EXERCISE BRIEF
Where a line in the listing below contains the word "effects", copy that line.

DATA LISTING
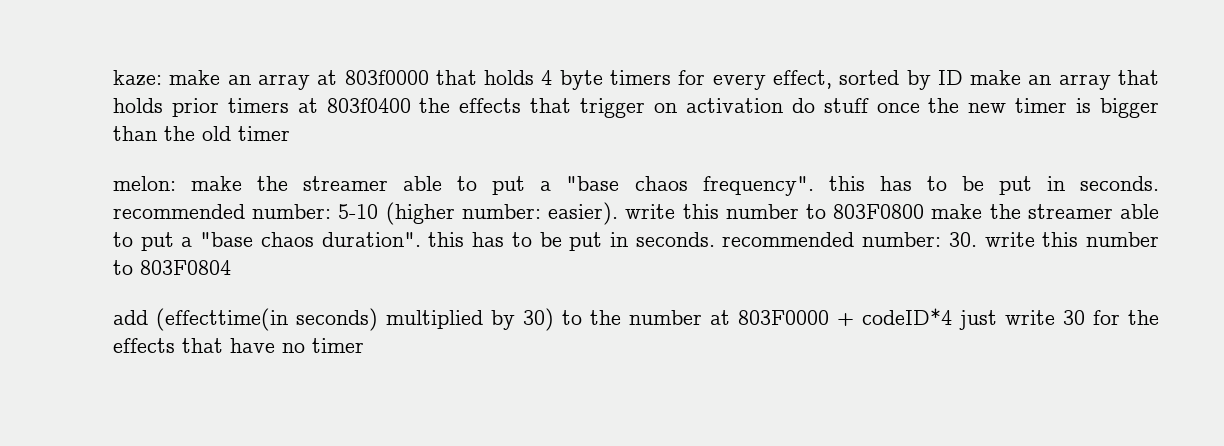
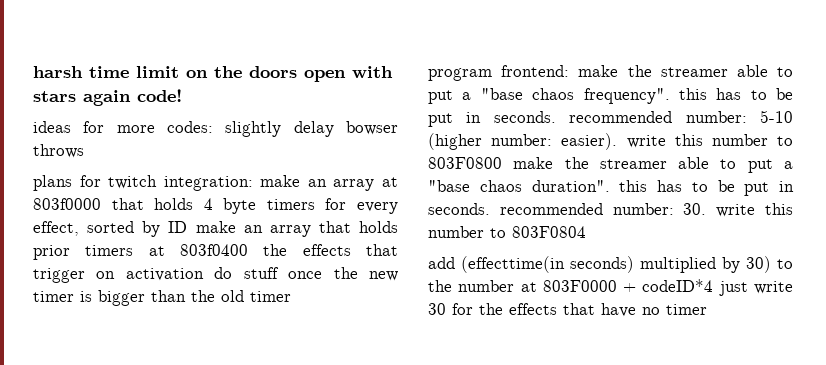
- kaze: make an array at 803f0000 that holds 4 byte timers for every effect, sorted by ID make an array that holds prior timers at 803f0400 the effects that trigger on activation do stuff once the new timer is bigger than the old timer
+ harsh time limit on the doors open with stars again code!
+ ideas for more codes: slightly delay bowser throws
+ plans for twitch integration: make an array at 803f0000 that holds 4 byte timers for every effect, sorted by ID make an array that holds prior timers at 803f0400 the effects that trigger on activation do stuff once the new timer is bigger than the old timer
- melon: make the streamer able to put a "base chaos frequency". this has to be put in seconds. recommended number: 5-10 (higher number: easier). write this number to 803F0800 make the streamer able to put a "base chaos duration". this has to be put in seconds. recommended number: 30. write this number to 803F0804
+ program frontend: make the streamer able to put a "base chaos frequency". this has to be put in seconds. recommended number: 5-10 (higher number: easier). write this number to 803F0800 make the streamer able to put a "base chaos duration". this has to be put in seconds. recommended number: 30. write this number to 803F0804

SOLUTION
- kaze: make an array at 803f0000 that holds 4 byte timers for every effect, sorted by ID make an array that holds prior timers at 803f0400 the effects that trigger on activation do stuff once the new timer is bigger than the old timer
+ plans for twitch integration: make an array at 803f0000 that holds 4 byte timers for every effect, sorted by ID make an array that holds prior timers at 803f0400 the effects that trigger on activation do stuff once the new timer is bigger than the old timer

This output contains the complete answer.